Re: Why is OO popular?

From: H. S. Lahman (h.lahman_at_verizon.net)
Date: 05/21/04


Date: Fri, 21 May 2004 20:40:28 GMT

Responding to Stern...

>>Are you talking about requirements analysis or OOA?
>
>
> An interesting question, but I will pass on it.
>
> The point is that requirements are not a specification.

I thought that was the second 'S' in SRS. B-)

Actually requirements are specifications:

Requirements -> OOA -> OOD -> OOP -> Object code -> Executable.

Everything to the left of Executable is a specification of the solution
on the immediate right. Similarly, everything to the right of
Requirements is an added-value solution to the specification on its
immediate left.

>
> Requirements are, "We need a new payroll system". Maybe that's the
> whole thing. Who does the next stage, "Well, we'll make a web-based
> thingy to give you flexible access and use our shop-standard tools,"
> and then research and design on what specific issues there are and
> page designs. There is just no place to draw a line between the
> tasks, no good place to have a wall. XP gets this sort of right.

I think there are pretty clear demarcations between the stages. The
difference between Requirments and OOA is that requirements define What
to do while an OOA model defines How to do it. Generally anyone with
experience developing requirements can identify solution pollution on
the Requirements side.

The difference between OOA and OOD is the sorts of requirements
addresses: functional for OOA and nonfunctional for OOD. Again
functional vs. nonfunctional requirements is usually a pretty clear
distinction.

The difference between OOD and OOP is the toughest one to draw because
it is really a matter of scale (i.e., strategic vs. tactical).
Dependency management is a good example of the blurring. The rules are
really distillations of OOD practices into cookbook guidelines for coding.

 From OOP to the right one has technical definitions that have become
reasonably standardized.

As far as your example is concerned, today being web-based is a
requirements decision that is based upon informed market decisions.
Page designs are the province of a UI designer, whose design becomes
requirements for the developers. An efficient, flexible implementation
using appropriate technologies is the developers' problem.

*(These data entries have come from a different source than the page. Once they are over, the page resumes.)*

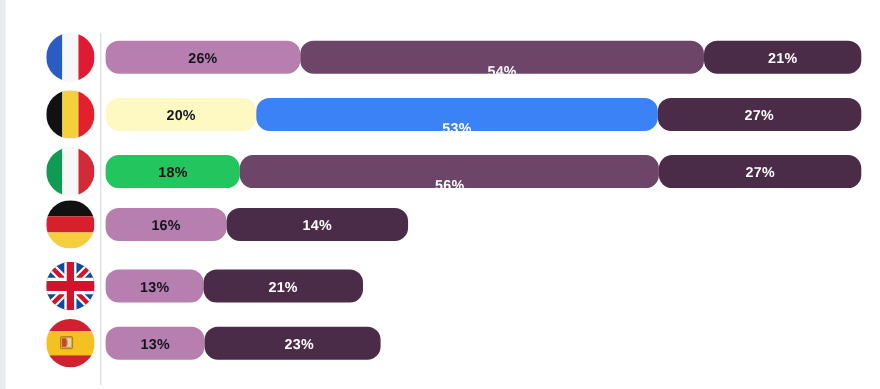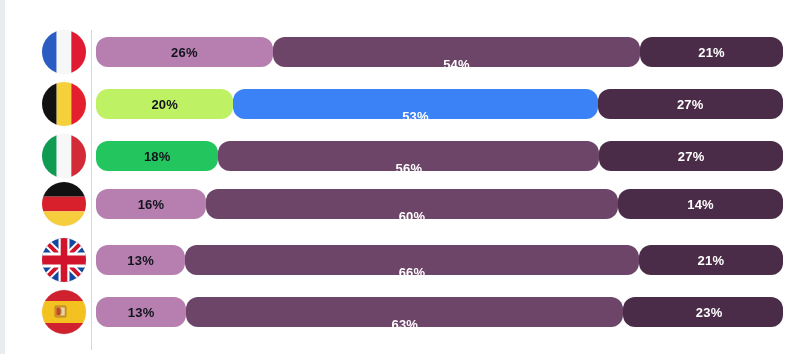--- a/index.html
+++ b/index.html
@@ -139,7 +139,7 @@
           </div>
         </div>
         <div class="bar" style="left: 96px; width: 687px; height: 30px;">
-          <div class="seg s0" style="width: 20%; background: #bef264;">
+          <div class="seg s0" style="width: 20%; background: #fef9c3;">
             <span class="seg-label">20%</span>
           </div>
           <div class="seg s1" style="width: 53%; background: #3b82f6;">

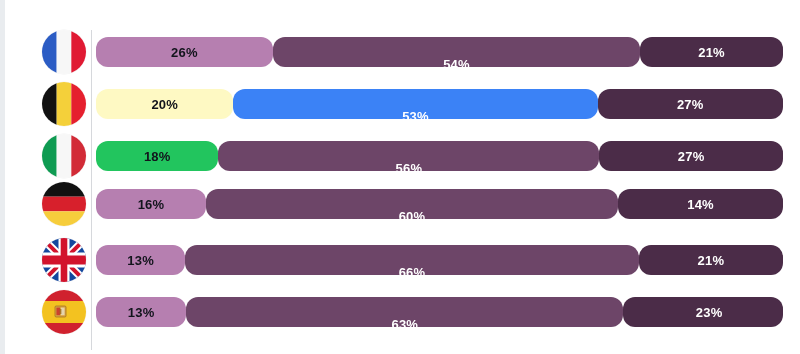--- a/index.html
+++ b/index.html
@@ -186,9 +186,6 @@
           <div class="seg s0" style="width: 16%; background: rgb(182, 127, 176);">
             <span class="seg-label">16%</span>
           </div>
-          <div class="seg s1" style="width: 60%; background: rgb(109, 69, 104);">
-            <span class="seg-label">60%</span>
-          </div>
           <div class="seg s2" style="width: 24%; background: rgb(75, 44, 72);">
             <span class="seg-label">14%</span>
           </div>

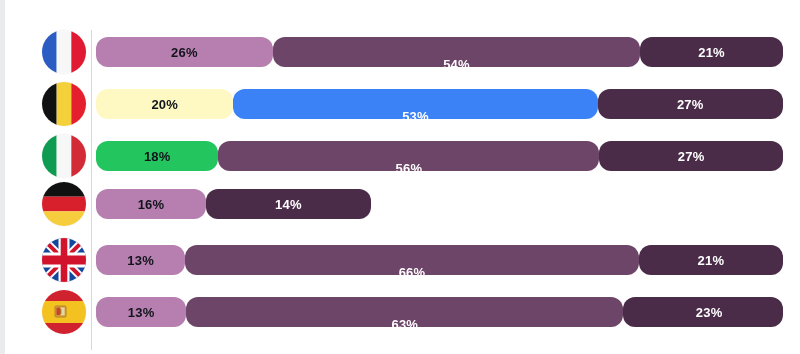--- a/index.html
+++ b/index.html
@@ -208,9 +208,6 @@
           <div class="seg s0" style="width: 13%; background: rgb(182, 127, 176);">
             <span class="seg-label">13%</span>
           </div>
-          <div class="seg s1" style="width: 66%; background: rgb(109, 69, 104);">
-            <span class="seg-label">66%</span>
-          </div>
           <div class="seg s2" style="width: 21%; background: rgb(75, 44, 72);">
             <span class="seg-label">21%</span>
           </div>

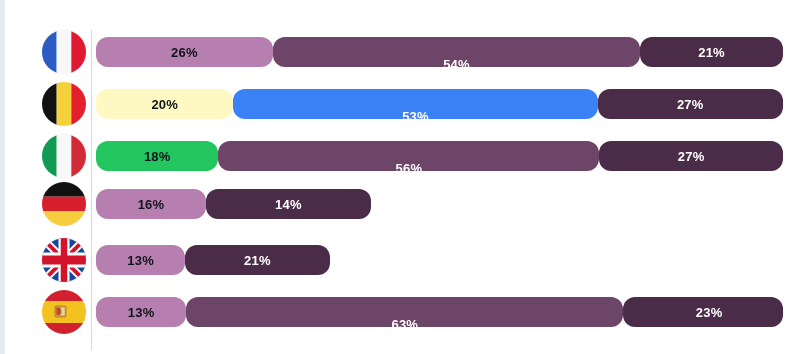--- a/index.html
+++ b/index.html
@@ -233,9 +233,6 @@
           <div class="seg s0" style="width: 13.1313%; background: rgb(182, 127, 176);">
             <span class="seg-label">13%</span>
           </div>
-          <div class="seg s1" style="width: 63.6364%; background: rgb(109, 69, 104);">
-            <span class="seg-label">63%</span>
-          </div>
           <div class="seg s2" style="width: 23.2323%; background: rgb(75, 44, 72); padding-left: 12px;">
             <span class="seg-label">23%</span>
           </div>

[I hope you're not going to argue that software developers should be
designing web sites. It only takes a few minutes of random surfing to
demonstrate why that is not a good idea. Busy pages w/ too many colors
and sections = developer site. Simple pages w/ intuitive color ques and
links = professional UI designer. I believe there is some genetic thing
that makes software developers use all 2b colors on every page just
because they are available.]

>
>
>>The developers have to interpret the SRS properly. That's true if it is
>>a 2000 page Word document or a verbal conversation the customer over
>>lunch. What this comes down to understanding the domain, even if it is
>>only to the extent of knowing what questions to ask.
>
>
> Disagree. If you have a 2000 page document, it is almost certainly
> detailed enough that you need no domain knowledge, just the ability to
> look for inconsistencies in the document, in its own terms. But such
> documents are seldom produced and even more seldom work, for all the
> familiar reasons. If you don't have all that detail, then sure, you
> want to have discussions - across the wall. Even in my best possible
> circumstances you do *some* of that, and hence you *do* want to have
> domain knowledge on both sides of the wall. The problem is the wall
> is still there. You'd like to have staff that can cross over, have
> those conversations one communications-link shorter. This is where we
> disagree, in principle more than in practice, perhaps, but even so.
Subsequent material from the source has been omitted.